For the entries that follow, restate word for word the line containing "Octopus When My", the line containing "Support pour gamelles Felluna: 3 -> 5", and every line that lies between them.

=== Section Start ===

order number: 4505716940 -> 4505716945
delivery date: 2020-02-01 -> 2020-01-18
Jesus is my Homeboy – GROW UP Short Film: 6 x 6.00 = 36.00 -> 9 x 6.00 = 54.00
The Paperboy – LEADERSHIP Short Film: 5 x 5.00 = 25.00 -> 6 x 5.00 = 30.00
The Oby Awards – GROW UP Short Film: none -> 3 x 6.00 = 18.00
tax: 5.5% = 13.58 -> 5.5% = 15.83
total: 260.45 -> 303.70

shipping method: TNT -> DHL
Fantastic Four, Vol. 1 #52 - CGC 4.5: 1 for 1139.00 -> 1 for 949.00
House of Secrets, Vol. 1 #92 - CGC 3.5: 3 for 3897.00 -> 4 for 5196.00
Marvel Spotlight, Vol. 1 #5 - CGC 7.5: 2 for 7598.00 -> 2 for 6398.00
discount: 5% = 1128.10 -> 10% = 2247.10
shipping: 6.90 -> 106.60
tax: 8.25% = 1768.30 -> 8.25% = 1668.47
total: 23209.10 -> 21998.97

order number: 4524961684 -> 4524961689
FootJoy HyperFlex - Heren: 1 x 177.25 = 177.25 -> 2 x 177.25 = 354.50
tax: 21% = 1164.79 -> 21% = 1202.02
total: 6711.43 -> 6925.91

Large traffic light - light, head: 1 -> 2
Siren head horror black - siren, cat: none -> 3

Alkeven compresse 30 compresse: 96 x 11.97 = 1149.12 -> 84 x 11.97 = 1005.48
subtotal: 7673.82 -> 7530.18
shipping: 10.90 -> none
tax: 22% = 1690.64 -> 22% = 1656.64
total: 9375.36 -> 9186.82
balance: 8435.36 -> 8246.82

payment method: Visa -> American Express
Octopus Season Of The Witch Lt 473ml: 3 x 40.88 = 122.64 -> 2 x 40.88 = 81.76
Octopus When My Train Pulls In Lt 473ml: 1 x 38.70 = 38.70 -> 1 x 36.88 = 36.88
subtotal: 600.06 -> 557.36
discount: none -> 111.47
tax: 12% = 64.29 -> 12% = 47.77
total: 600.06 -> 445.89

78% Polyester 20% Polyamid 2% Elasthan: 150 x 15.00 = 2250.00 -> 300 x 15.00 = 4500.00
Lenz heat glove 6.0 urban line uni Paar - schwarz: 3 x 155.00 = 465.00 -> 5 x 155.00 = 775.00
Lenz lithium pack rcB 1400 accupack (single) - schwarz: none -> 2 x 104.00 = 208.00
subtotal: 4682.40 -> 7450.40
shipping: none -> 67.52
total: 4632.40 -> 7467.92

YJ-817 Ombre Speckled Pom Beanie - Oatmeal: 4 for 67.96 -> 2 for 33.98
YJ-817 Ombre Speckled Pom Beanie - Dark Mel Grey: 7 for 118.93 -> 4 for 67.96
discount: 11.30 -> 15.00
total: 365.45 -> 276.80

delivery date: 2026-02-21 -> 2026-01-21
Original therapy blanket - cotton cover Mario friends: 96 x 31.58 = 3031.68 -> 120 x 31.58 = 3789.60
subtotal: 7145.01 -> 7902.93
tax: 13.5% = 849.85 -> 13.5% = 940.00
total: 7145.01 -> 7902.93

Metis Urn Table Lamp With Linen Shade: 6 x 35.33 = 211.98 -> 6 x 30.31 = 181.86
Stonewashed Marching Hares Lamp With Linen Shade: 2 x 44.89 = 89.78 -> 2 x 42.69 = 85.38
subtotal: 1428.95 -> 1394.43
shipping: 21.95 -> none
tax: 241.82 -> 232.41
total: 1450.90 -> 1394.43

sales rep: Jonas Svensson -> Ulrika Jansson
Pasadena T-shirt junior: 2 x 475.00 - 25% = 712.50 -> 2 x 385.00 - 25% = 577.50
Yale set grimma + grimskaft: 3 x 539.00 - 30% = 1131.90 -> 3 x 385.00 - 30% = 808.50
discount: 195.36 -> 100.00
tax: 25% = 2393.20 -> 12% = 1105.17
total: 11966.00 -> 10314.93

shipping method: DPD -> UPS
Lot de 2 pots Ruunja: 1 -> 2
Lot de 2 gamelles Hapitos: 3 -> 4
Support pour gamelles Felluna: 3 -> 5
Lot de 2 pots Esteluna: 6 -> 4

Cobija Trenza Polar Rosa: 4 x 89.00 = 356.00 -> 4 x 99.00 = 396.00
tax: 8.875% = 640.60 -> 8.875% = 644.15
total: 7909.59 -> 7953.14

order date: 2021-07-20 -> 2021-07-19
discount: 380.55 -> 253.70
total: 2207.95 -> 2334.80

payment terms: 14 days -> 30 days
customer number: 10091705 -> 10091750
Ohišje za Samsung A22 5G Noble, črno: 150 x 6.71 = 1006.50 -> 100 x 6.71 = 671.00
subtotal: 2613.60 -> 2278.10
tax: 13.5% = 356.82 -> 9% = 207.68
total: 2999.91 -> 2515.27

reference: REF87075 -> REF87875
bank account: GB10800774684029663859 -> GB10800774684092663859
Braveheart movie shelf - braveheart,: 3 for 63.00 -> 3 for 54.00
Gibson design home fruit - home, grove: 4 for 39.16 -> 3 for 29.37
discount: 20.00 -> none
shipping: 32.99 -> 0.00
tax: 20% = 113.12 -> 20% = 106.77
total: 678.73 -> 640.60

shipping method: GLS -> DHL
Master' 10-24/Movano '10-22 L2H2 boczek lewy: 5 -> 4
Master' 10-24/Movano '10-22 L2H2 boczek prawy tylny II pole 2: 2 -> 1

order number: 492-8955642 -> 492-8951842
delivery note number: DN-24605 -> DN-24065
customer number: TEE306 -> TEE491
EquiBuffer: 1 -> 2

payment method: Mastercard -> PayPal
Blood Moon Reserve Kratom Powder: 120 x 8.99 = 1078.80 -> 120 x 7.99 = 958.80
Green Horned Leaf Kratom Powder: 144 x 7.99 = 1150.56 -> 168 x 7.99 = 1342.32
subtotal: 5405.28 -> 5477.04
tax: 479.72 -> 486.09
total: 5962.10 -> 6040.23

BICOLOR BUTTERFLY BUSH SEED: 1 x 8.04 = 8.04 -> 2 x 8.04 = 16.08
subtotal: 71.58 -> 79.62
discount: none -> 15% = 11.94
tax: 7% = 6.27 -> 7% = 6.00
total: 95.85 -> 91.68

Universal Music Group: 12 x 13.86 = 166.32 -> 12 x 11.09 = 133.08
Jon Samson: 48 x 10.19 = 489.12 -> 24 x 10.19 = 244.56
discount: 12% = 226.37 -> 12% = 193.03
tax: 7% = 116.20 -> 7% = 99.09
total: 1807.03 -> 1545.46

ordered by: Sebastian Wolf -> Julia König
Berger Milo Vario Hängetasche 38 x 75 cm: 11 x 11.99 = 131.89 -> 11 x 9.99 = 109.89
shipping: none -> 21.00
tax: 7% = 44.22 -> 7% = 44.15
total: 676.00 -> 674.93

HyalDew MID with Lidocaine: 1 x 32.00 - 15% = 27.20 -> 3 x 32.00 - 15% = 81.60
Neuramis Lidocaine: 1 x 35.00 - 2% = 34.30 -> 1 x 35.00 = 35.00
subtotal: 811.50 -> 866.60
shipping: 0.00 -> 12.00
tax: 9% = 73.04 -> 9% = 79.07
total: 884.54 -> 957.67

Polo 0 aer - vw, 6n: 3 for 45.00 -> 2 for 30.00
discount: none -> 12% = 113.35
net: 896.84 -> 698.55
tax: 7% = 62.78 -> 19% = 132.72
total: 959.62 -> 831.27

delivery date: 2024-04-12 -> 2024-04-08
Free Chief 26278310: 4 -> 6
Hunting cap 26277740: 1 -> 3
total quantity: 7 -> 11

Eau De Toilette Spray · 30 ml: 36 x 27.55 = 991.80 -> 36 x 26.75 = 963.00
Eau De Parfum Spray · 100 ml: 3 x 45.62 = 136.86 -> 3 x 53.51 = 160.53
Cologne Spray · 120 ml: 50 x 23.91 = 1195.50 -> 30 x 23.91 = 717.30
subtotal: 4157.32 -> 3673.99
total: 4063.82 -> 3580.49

=== Section End ===

Expected answer
Octopus When My Train Pulls In Lt 473ml: 1 x 38.70 = 38.70 -> 1 x 36.88 = 36.88
subtotal: 600.06 -> 557.36
discount: none -> 111.47
tax: 12% = 64.29 -> 12% = 47.77
total: 600.06 -> 445.89

78% Polyester 20% Polyamid 2% Elasthan: 150 x 15.00 = 2250.00 -> 300 x 15.00 = 4500.00
Lenz heat glove 6.0 urban line uni Paar - schwarz: 3 x 155.00 = 465.00 -> 5 x 155.00 = 775.00
Lenz lithium pack rcB 1400 accupack (single) - schwarz: none -> 2 x 104.00 = 208.00
subtotal: 4682.40 -> 7450.40
shipping: none -> 67.52
total: 4632.40 -> 7467.92

YJ-817 Ombre Speckled Pom Beanie - Oatmeal: 4 for 67.96 -> 2 for 33.98
YJ-817 Ombre Speckled Pom Beanie - Dark Mel Grey: 7 for 118.93 -> 4 for 67.96
discount: 11.30 -> 15.00
total: 365.45 -> 276.80

delivery date: 2026-02-21 -> 2026-01-21
Original therapy blanket - cotton cover Mario friends: 96 x 31.58 = 3031.68 -> 120 x 31.58 = 3789.60
subtotal: 7145.01 -> 7902.93
tax: 13.5% = 849.85 -> 13.5% = 940.00
total: 7145.01 -> 7902.93

Metis Urn Table Lamp With Linen Shade: 6 x 35.33 = 211.98 -> 6 x 30.31 = 181.86
Stonewashed Marching Hares Lamp With Linen Shade: 2 x 44.89 = 89.78 -> 2 x 42.69 = 85.38
subtotal: 1428.95 -> 1394.43
shipping: 21.95 -> none
tax: 241.82 -> 232.41
total: 1450.90 -> 1394.43

sales rep: Jonas Svensson -> Ulrika Jansson
Pasadena T-shirt junior: 2 x 475.00 - 25% = 712.50 -> 2 x 385.00 - 25% = 577.50
Yale set grimma + grimskaft: 3 x 539.00 - 30% = 1131.90 -> 3 x 385.00 - 30% = 808.50
discount: 195.36 -> 100.00
tax: 25% = 2393.20 -> 12% = 1105.17
total: 11966.00 -> 10314.93

shipping method: DPD -> UPS
Lot de 2 pots Ruunja: 1 -> 2
Lot de 2 gamelles Hapitos: 3 -> 4
Support pour gamelles Felluna: 3 -> 5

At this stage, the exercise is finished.